Previous studies have shown an unexpectedly high nutrient requirement for efficient ethanol production by ethanologenic recombinants of Escherichia coli B such as LY01 which contain chromosomally integrated Zymomonas mobilis genes (pdc,adhB) encoding the ethanol pathway. The basis for this requirement has been identified as a media-dependent effect on the expression of the Z. mobilis genes rather than a nutritional limitation. Ethanol production was substantially increased without additional nutrients simply by increasing the level of pyruvate decarboxylase activity. This was accomplished by adding a multicopy plasmid containing pdc alone (but not adhB alone) to strain LY01, and by adding multicopy plasmids which express pde and adhB from strong promoters. New strong promoters were isolated from random fragments of Z. mobilis DNA and characterized but were not used to construct integrated biocatalysts. These promoters contained regions resembling recognition sites for 3 different E. coli sigma factors: sigma(70), sigma(38), and sigma(28).

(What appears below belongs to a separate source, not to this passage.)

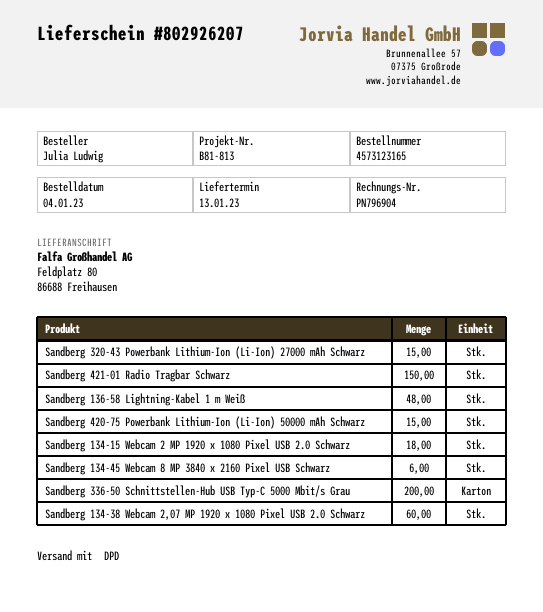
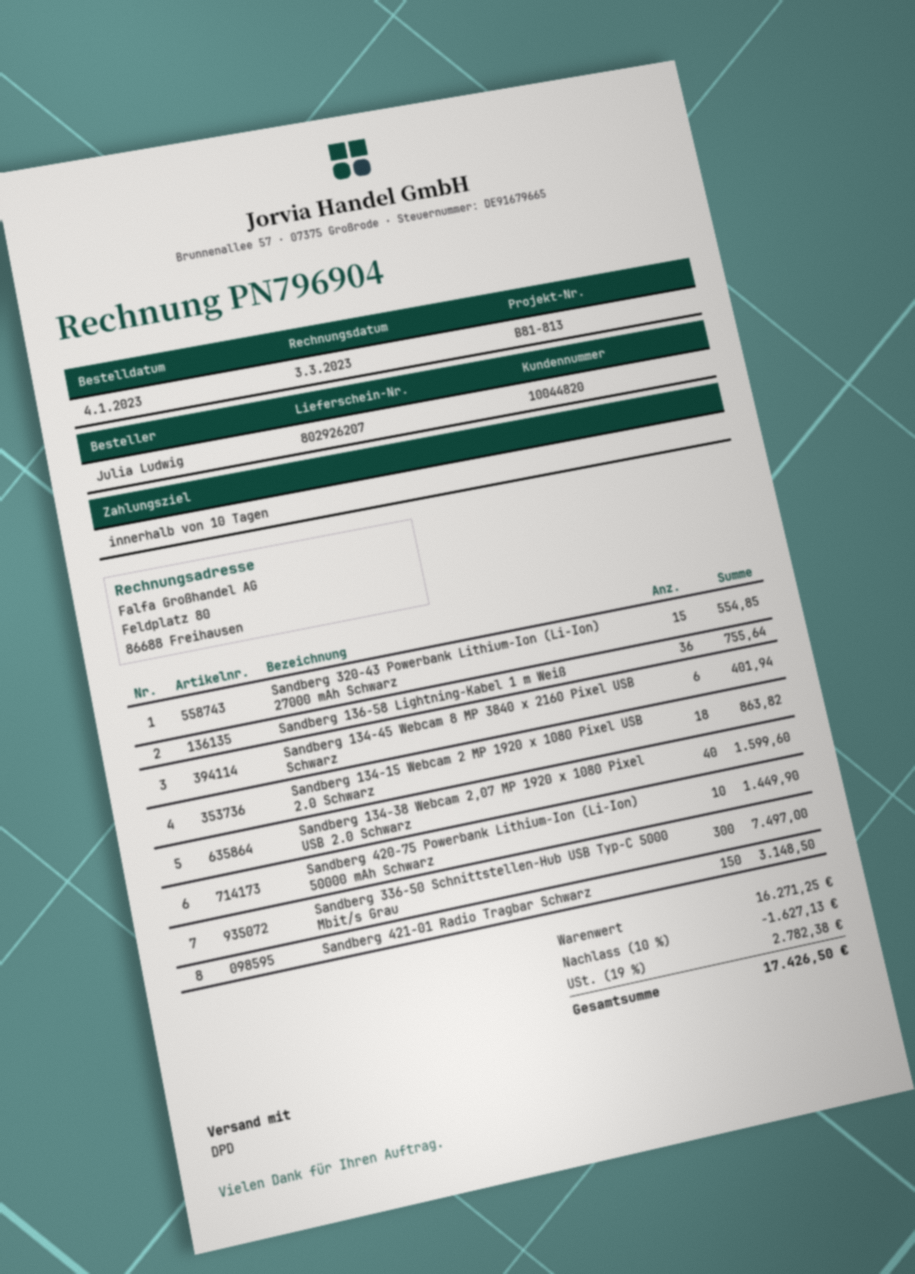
Sandberg 136-58 Lightning-Kabel 1 m Weiß: 48 -> 36
Sandberg 420-75 Powerbank Lithium-Ion (Li-Ion) 50000 mAh Schwarz: 15 -> 10
Sandberg 336-50 Schnittstellen-Hub USB Typ-C 5000 Mbit/s Grau: 200 -> 300
Sandberg 134-38 Webcam 2,07 MP 1920 x 1080 Pixel USB 2.0 Schwarz: 60 -> 40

The most effective plasmid-based promoters for fermentation were recognized by multiple sigma factors, expressed both pde and adhB at high levels, and produced ethanol efficiently while allowing up to 80% reduction in complex nutrients as compared to LY01. The ability to utilize multiple sigma factors may be advantageous to maintain the high levels of PDC and ADH needed for efficient ethanol production throughout batch fermentation. From this work, we propose that the activation of biosynthetic genes in nutrient-poor media creates a biosynthetic burden that reduces the expression of chromosomal pdc and adhB by competing for transcriptional and translational machinery. This reduced expression can be viewed as analogous to the effect of plasmids (plasmid burden) on the expression of native chromosomal genes.